Он сразу забыл о пропавшей сестричке, ведь его ожидали неприятности большего масштаба. Два покойника в отделении за неделю — перебор, и Муратов не упустит возможности потрепать ему нервы. Хотя, пожалуй, главному тоже не позавидуешь: в отличие от Суворовой, судьба которой никого не интересует, Гальперин — личность небезызвестная, да и родственников, похоже, пруд пруди. Проблемы не заставят себя ждать!
* * *
Однако понедельник начался как обычно. Забежав к Муратову, Мономах нарвался на секретаршу — сухую и тощую, как осиновый кол, Веру Геннадьевну Лукашевич, охранявшую вход в кабинет главврача, как Цербер — врата в царство Аида. Она сказала, что босс не появлялся. Плановая операция позволила ненадолго отвлечься, но, едва выйдя из операционной, Мономах вновь ощутил, как желудок скручивает спазм. То, что Муратов медлит, ничего хорошего не сулило: если бы главный с порога набросился на него и вылил ушат грязи прямо на голову, Мономах испытывал бы куда меньшее беспокойство. Интересно, что Муратов допросил ординатора, но не соизволил позвонить его непосредственному начальнику! Гурнов обмолвился, что главврач вчера утром много говорил по телефону. Вряд ли он самолично решил обзвонить родственников покойного: похоже, он и не знаком с адвокатом. Да и супружница Гальперина не преминула бы намекнуть на этот факт во время разговора о признании мужа частично недееспособным… Нет, что-то тут не так!

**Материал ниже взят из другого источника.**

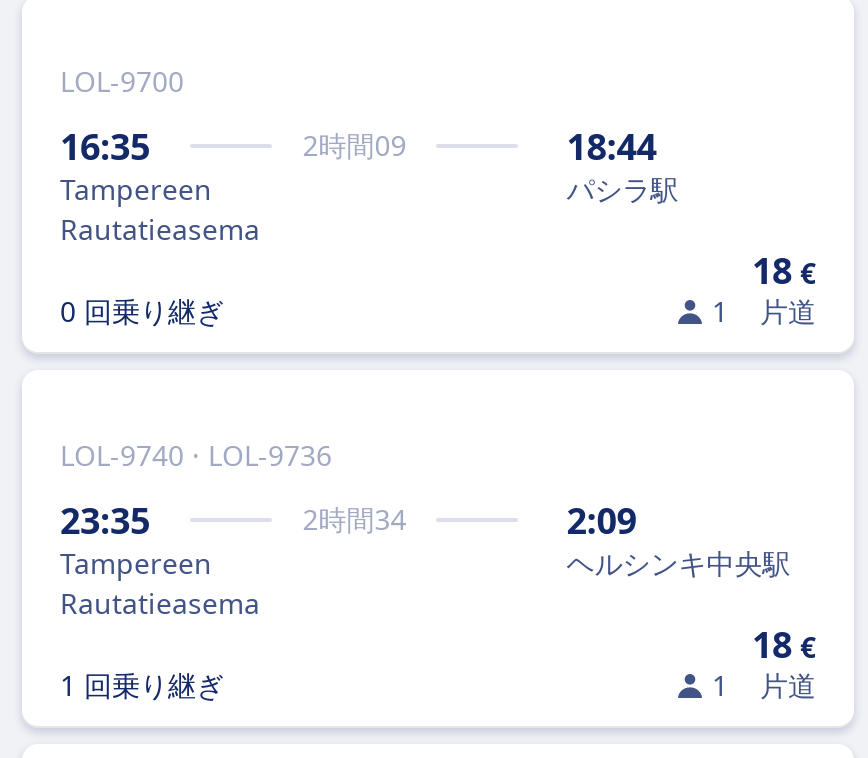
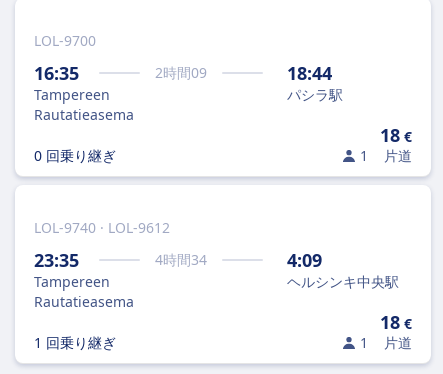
- LOL-9740 · LOL-9736
+ LOL-9740 · LOL-9612

- 2時間34
+ 4時間34

- 2:09
+ 4:09
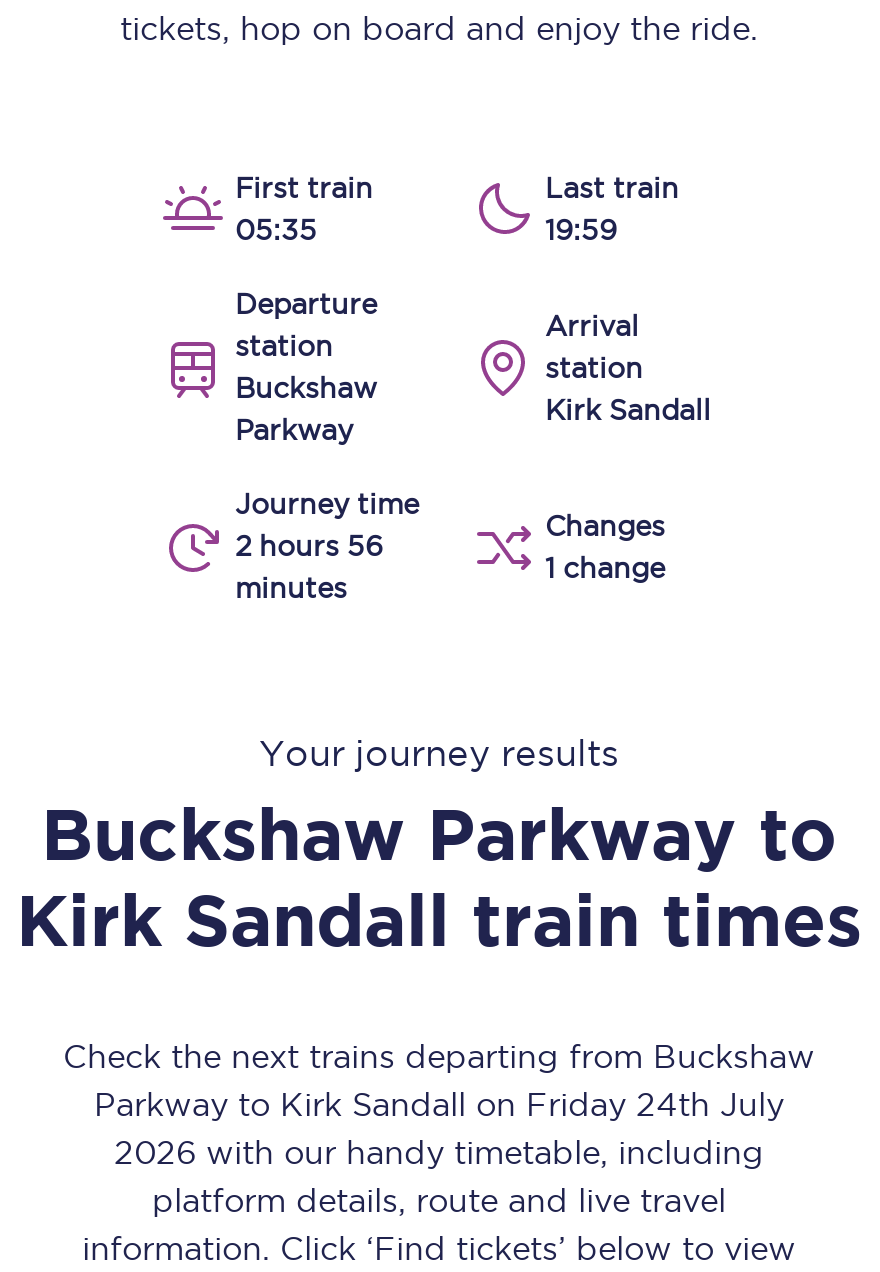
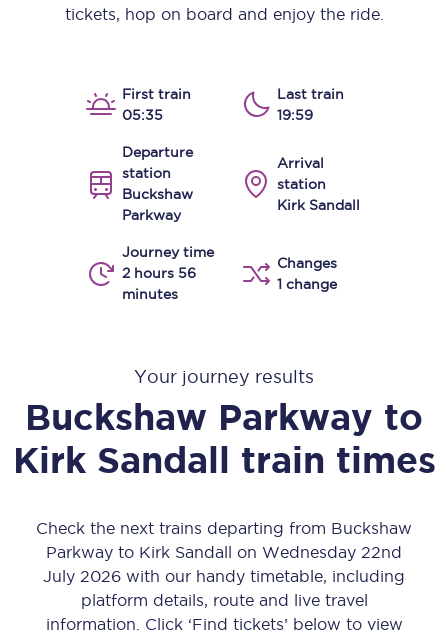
- Parkway to Kirk Sandall on Friday 24th July
- 2026 with our handy timetable, including
+ Parkway to Kirk Sandall on Wednesday 22nd
+ July 2026 with our handy timetable, including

Адреналин стучал у Мономаха в висках, поэтому он не стал дожидаться лифта и махом преодолел несколько пролетов, едва не врезавшись в чью-то обширную филейную часть. Поднимающаяся впереди него женщина тяжело дышала и крепко цеплялась рукой за перила. «Восхождению» мешала одышка и, скорее всего, боль в позвоночнике и коленях, ведь при избыточном весе костям приходится несладко! Женщина обернулась, и Мономах обмер: на него смотрело одно из самых потрясающих лиц, какие он когда-либо видел. Оно было полным и круглым, как луна, но жир не мог скрыть красоты черт, великолепной гладкой кожи и чарующих глаз цвета лесного мха. Намечающийся двойной подбородок несколько портил впечатление. Господи, как же она умудрилась себя распустить до такой степени, что едва не убила такую красоту?! Казалось, в расплывшемся теле продавщицы пивного ларька живет принцесса, которую насильно заточила туда злая ведьма. Незнакомке было, вероятно, около тридцати пяти, но он мог и ошибаться, так как полнота зачастую делает людей старше.
Зеленые глаза мягко скользнули по нему, словно сканируя от макушки до пяток, на мгновение остановившись на бейджике, болтающемся на кармане халата. Черты лица, до сих пор напряженные из-за физической нагрузки, расслабились, а на губах, возможно чуть тонковатых для столь широкого лица, появилась улыбка.
— На ловца и зверь бежит! — воскликнула она, тяжело отдуваясь. — Знаете, Владимир Всеволодович, вам что-то надо делать с лифтами: я десять минут ждала, но так и не дождалась!
— Утро понедельника, — ответил он, пожав плечами. — Значит, вы меня искали?